* _Task directions_: Search the listing for the word "none" and return each line that contains it.

* _Dataset extract_:
# # # # # # #

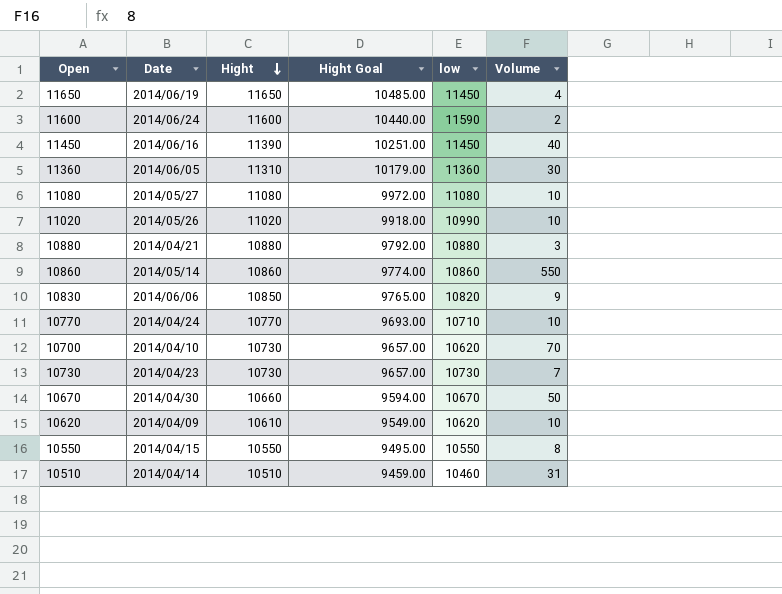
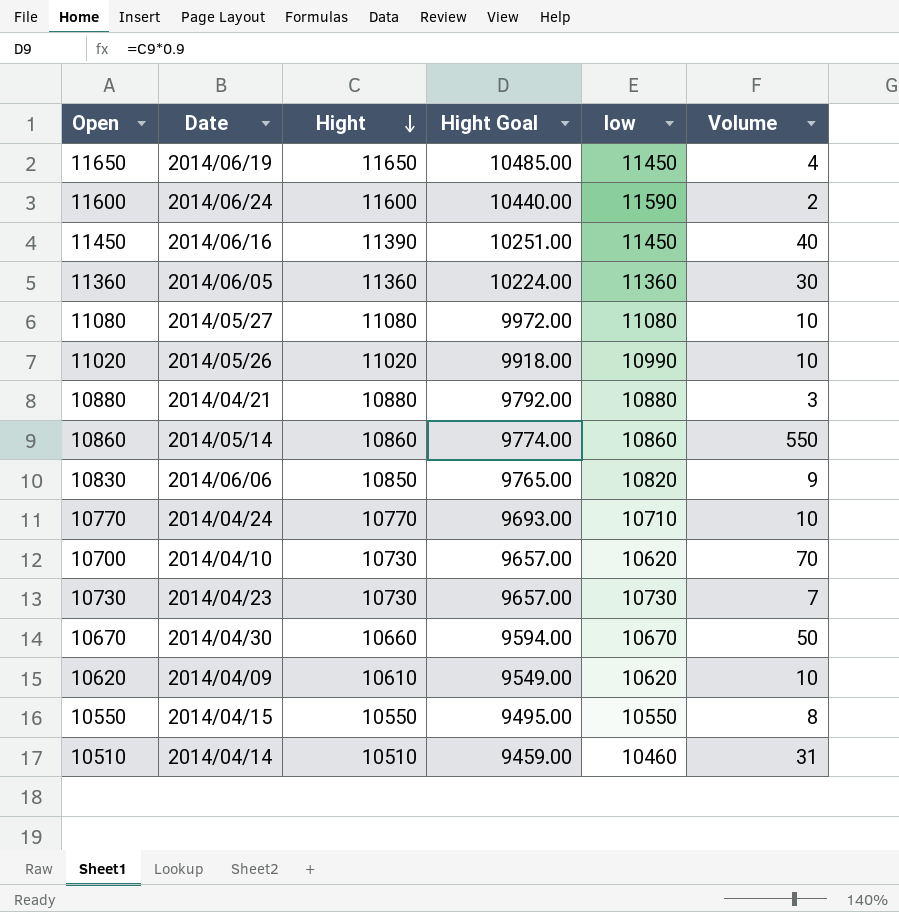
11360 | Hight: 11310 -> 11360
11360 | Hight Goal: 10179.00 -> 10224.00

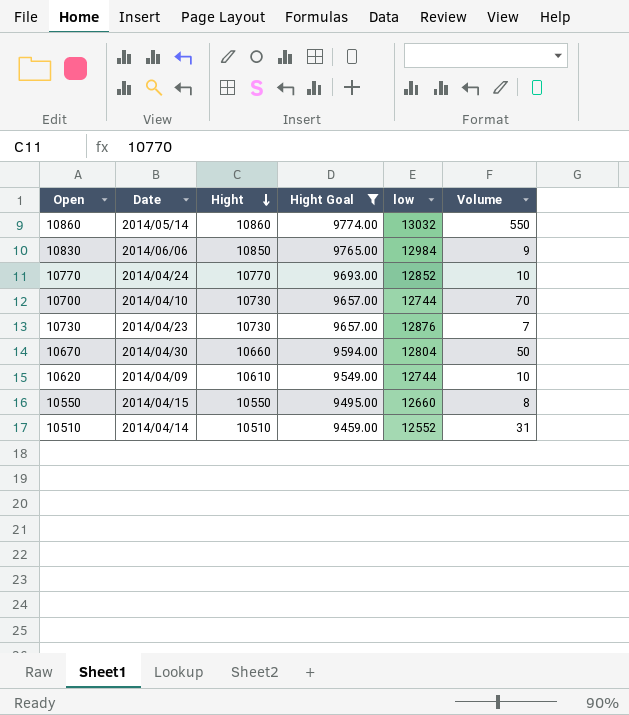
filter: none -> Hight Goal <= 9774.00
10860 | low: 10860 -> 13032
10830 | low: 10820 -> 12984
10770 | low: 10710 -> 12852
10700 | low: 10620 -> 12744
10730 | low: 10730 -> 12876
10670 | low: 10670 -> 12804
10620 | low: 10620 -> 12744
10550 | low: 10550 -> 12660
10510 | low: 10460 -> 12552

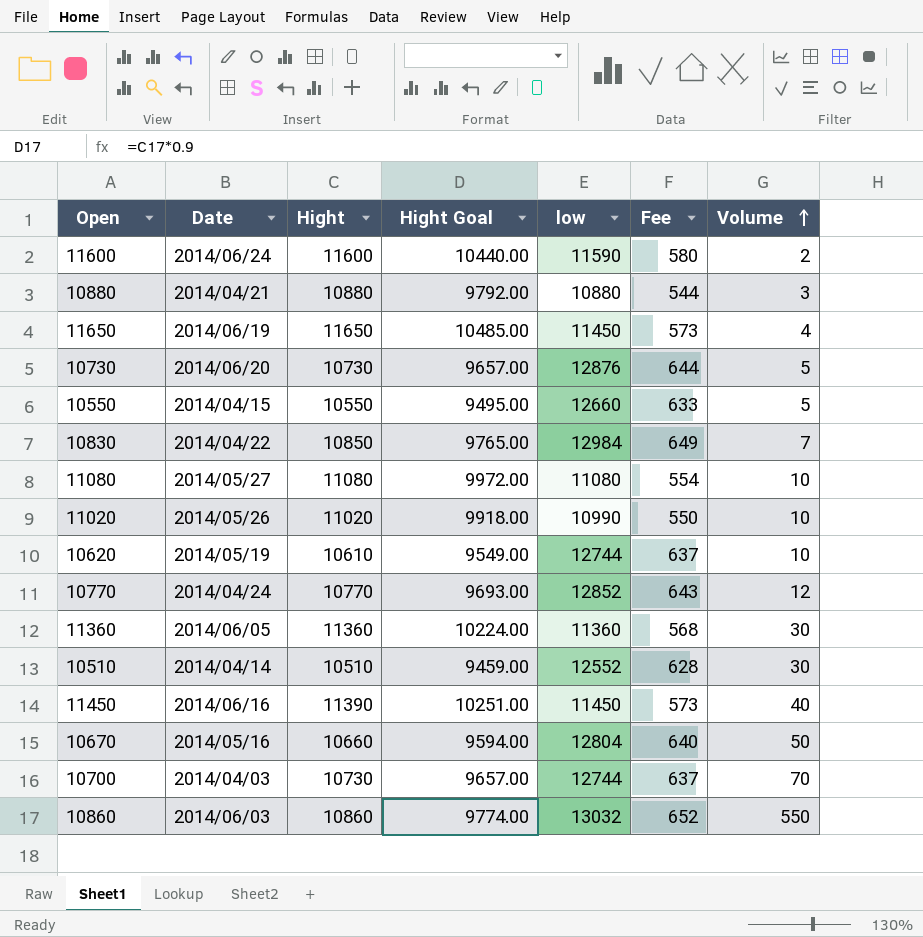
filter: Hight Goal <= 9774.00 -> none
row order: Hight descending -> Volume ascending
column Fee | formula: none -> [low] * 0.05
10730 | Date: 2014/04/23 -> 2014/06/20
10730 | Volume: 7 -> 5
10550 | Volume: 8 -> 5
10830 | Date: 2014/06/06 -> 2014/04/22
10830 | Volume: 9 -> 7
10620 | Date: 2014/04/09 -> 2014/05/19
10770 | Volume: 10 -> 12
10510 | Volume: 31 -> 30
10670 | Date: 2014/04/30 -> 2014/05/16
10700 | Date: 2014/04/10 -> 2014/04/03
10860 | Date: 2014/05/14 -> 2014/06/03

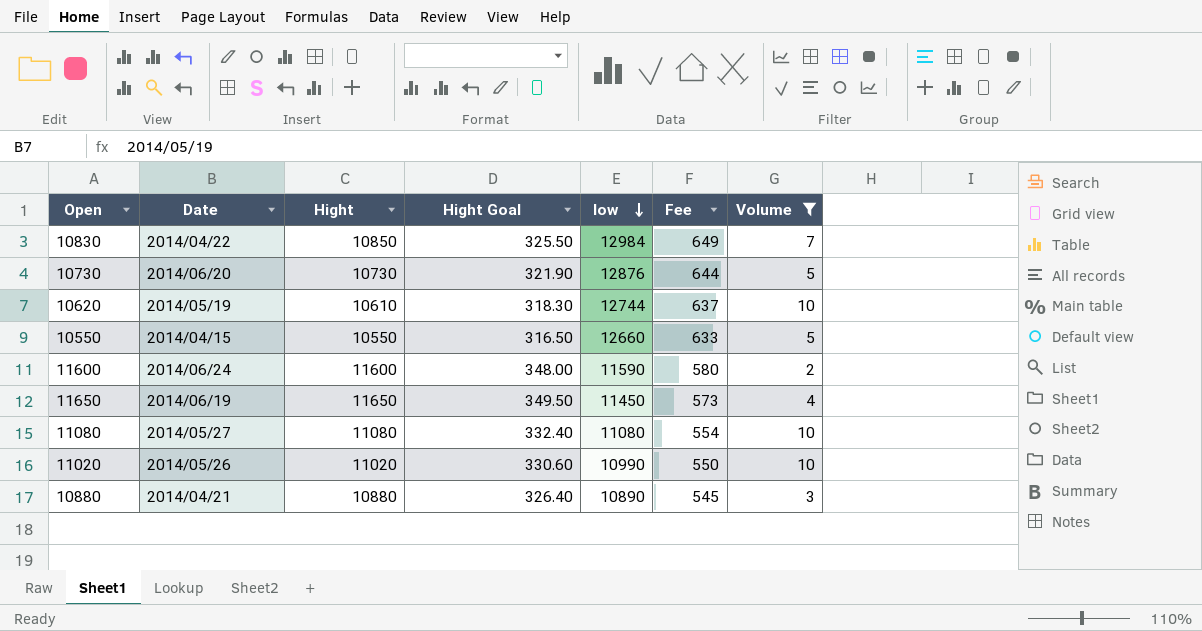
filter: none -> Volume <= 10
row order: Volume ascending -> low descending
column Hight Goal | formula: [Hight] * 0.9 -> [Hight] * 0.03
10880 | low: 10880 -> 10890
10880 | Fee: 544 -> 545

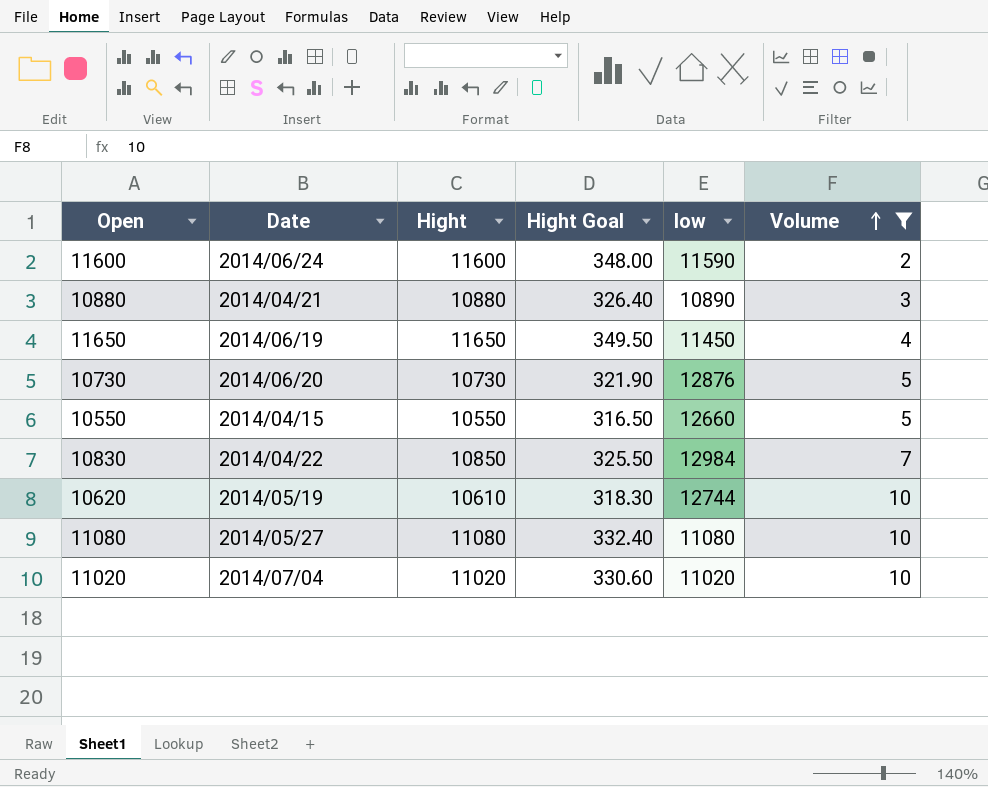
row order: low descending -> Volume ascending
column Fee | formula: [low] * 0.05 -> none
11020 | Date: 2014/05/26 -> 2014/07/04
11020 | low: 10990 -> 11020

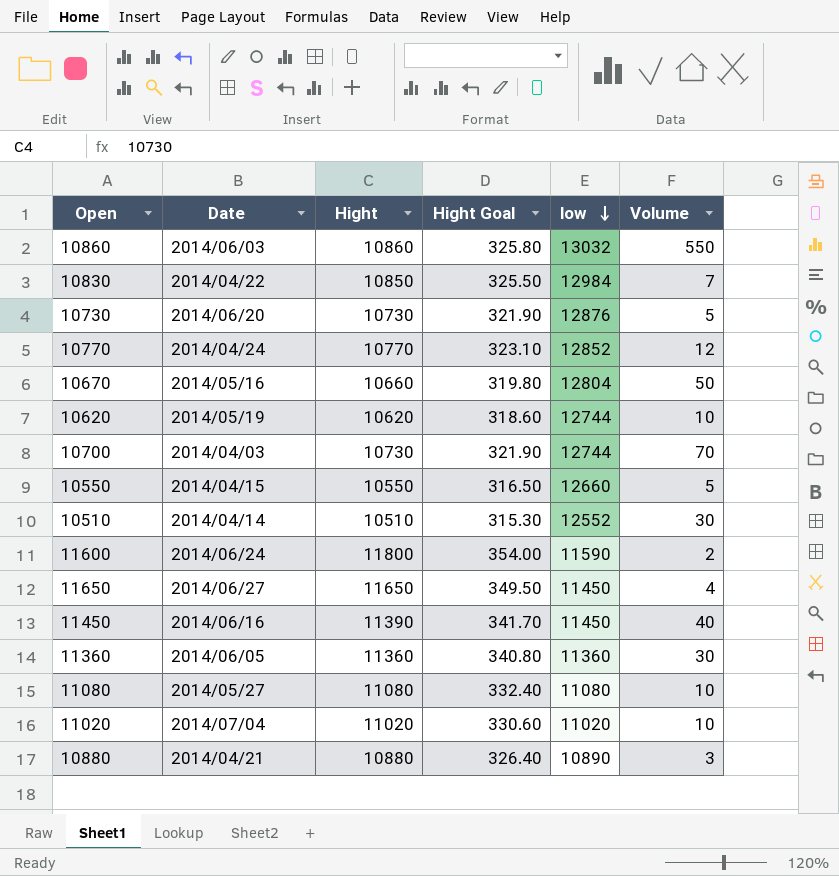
filter: Volume <= 10 -> none
row order: Volume ascending -> low descending
10620 | Hight: 10610 -> 10620
10620 | Hight Goal: 318.30 -> 318.60
11600 | Hight: 11600 -> 11800
11600 | Hight Goal: 348.00 -> 354.00
11650 | Date: 2014/06/19 -> 2014/06/27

# # # # # # #

* _Reply to the task_:
filter: none -> Hight Goal <= 9774.00
filter: Hight Goal <= 9774.00 -> none
column Fee | formula: none -> [low] * 0.05
filter: none -> Volume <= 10
column Fee | formula: [low] * 0.05 -> none
filter: Volume <= 10 -> none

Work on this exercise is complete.